=== RECORDED INFORMATION ===
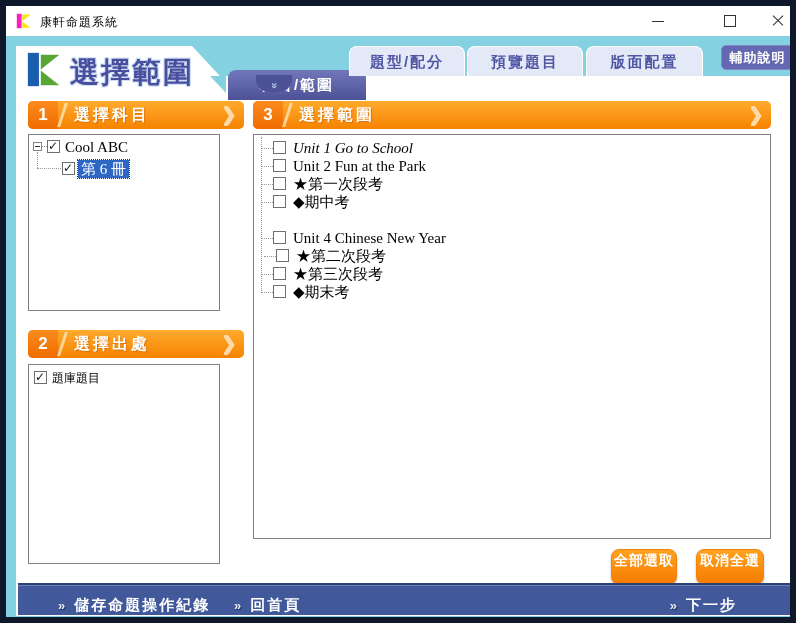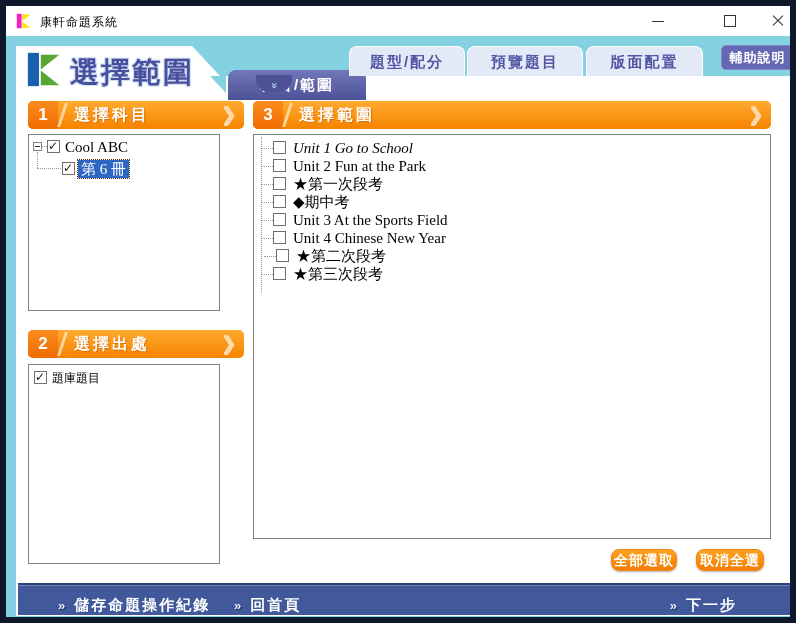--- a/index.html
+++ b/index.html
@@ -188,11 +188,6 @@
       <span class="cb"></span>
       <span class="range-label serif">◆期中考</span>
     </div>
-    <div class="range-row" style="position:absolute; left:0; top:78px; width:100%; height:18px;">
-      <span class="dot-h" style="left:7px; top:7px; width:12px;"></span>
-      <span class="cb"></span>
-      <span class="range-label serif">Unit 3 At the Sports Field</span>
-    </div>
     <div class="range-row" style="position:absolute; left:0; top:96px; width:100%; height:18px;">
       <span class="dot-h" style="left:7px; top:7px; width:12px;"></span>
       <span class="cb"></span>

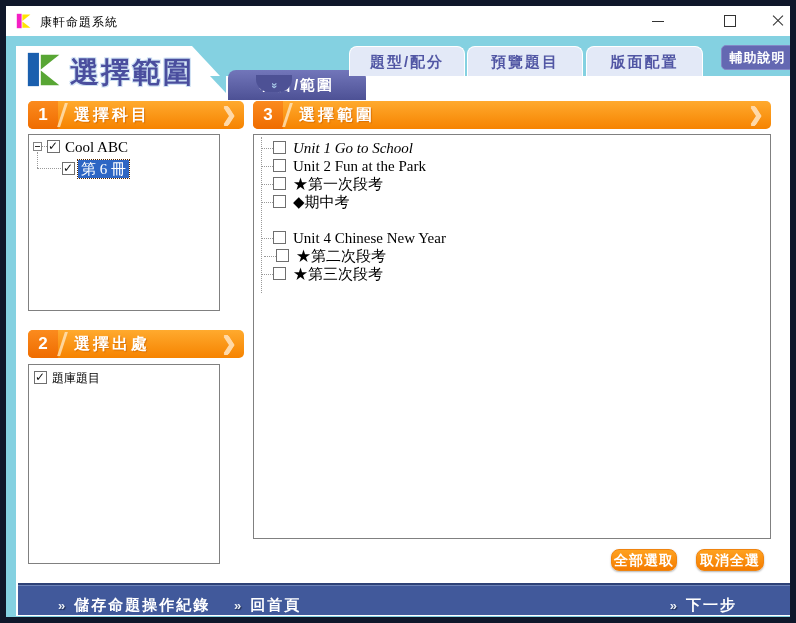--- a/index.html
+++ b/index.html
@@ -203,6 +203,11 @@
       <span class="cb"></span>
       <span class="range-label serif">★第三次段考</span>
     </div>
+    <div class="range-row" style="position:absolute; left:0; top:150px; width:100%; height:18px;">
+      <span class="dot-h" style="left:7px; top:7px; width:12px;"></span>
+      <span class="cb"></span>
+      <span class="range-label serif">◆期末考</span>
+    </div>
   </div>
 
   <div class="o-btn btn-all">全部選取</div>

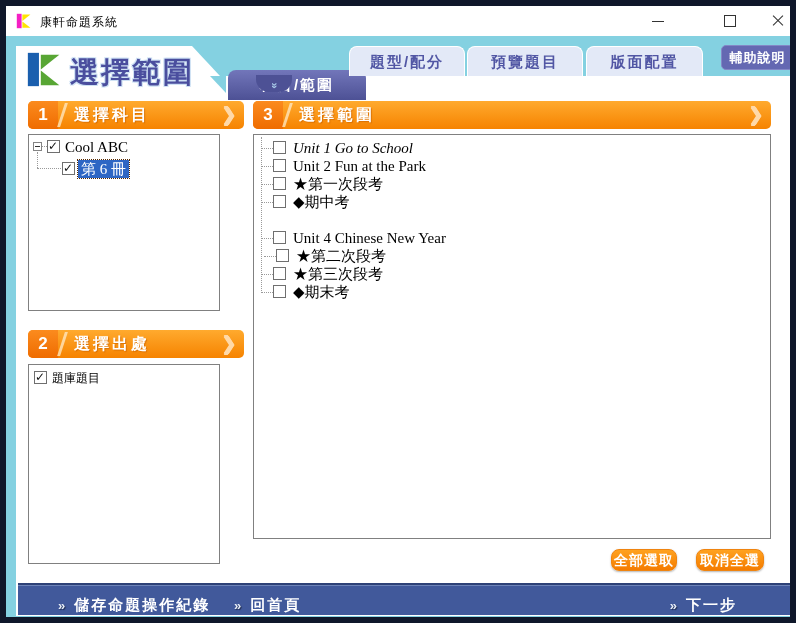--- a/index.html
+++ b/index.html
@@ -72,7 +72,7 @@
   .range-label { position:absolute; left:39px; top:-2px; font-size:15px; line-height:18px; white-space:nowrap; }
 
   
-  .o-btn { position:absolute; top:543px; height:22px; background:linear-gradient(180deg,#ffa21f 0%,#f57c00 100%);
+  .o-btn { position:absolute; top:543px; height:36px; background:linear-gradient(180deg,#ffa21f 0%,#f57c00 100%);
            border:1px solid #ef8410; border-radius:8px; color:#fff; font-size:14px; font-weight:bold; text-align:center;
            line-height:20px; letter-spacing:1px; box-shadow:0 1px 2px rgba(0,0,0,.3); cursor:pointer; }
   .btn-all { left:605px; width:66px; }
===
Return the full set of lines above word for word and with no pictures.

--- a/index.html
+++ b/index.html
@@ -188,11 +188,6 @@
       <span class="cb"></span>
       <span class="range-label serif">◆期中考</span>
     </div>
-    <div class="range-row" style="position:absolute; left:0; top:78px; width:100%; height:18px;">
-      <span class="dot-h" style="left:7px; top:7px; width:12px;"></span>
-      <span class="cb"></span>
-      <span class="range-label serif">Unit 3 At the Sports Field</span>
-    </div>
     <div class="range-row" style="position:absolute; left:0; top:96px; width:100%; height:18px;">
       <span class="dot-h" style="left:7px; top:7px; width:12px;"></span>
       <span class="cb"></span>

--- a/index.html
+++ b/index.html
@@ -203,6 +203,11 @@
       <span class="cb"></span>
       <span class="range-label serif">★第三次段考</span>
     </div>
+    <div class="range-row" style="position:absolute; left:0; top:150px; width:100%; height:18px;">
+      <span class="dot-h" style="left:7px; top:7px; width:12px;"></span>
+      <span class="cb"></span>
+      <span class="range-label serif">◆期末考</span>
+    </div>
   </div>
 
   <div class="o-btn btn-all">全部選取</div>

--- a/index.html
+++ b/index.html
@@ -72,7 +72,7 @@
   .range-label { position:absolute; left:39px; top:-2px; font-size:15px; line-height:18px; white-space:nowrap; }
 
   
-  .o-btn { position:absolute; top:543px; height:22px; background:linear-gradient(180deg,#ffa21f 0%,#f57c00 100%);
+  .o-btn { position:absolute; top:543px; height:36px; background:linear-gradient(180deg,#ffa21f 0%,#f57c00 100%);
            border:1px solid #ef8410; border-radius:8px; color:#fff; font-size:14px; font-weight:bold; text-align:center;
            line-height:20px; letter-spacing:1px; box-shadow:0 1px 2px rgba(0,0,0,.3); cursor:pointer; }
   .btn-all { left:605px; width:66px; }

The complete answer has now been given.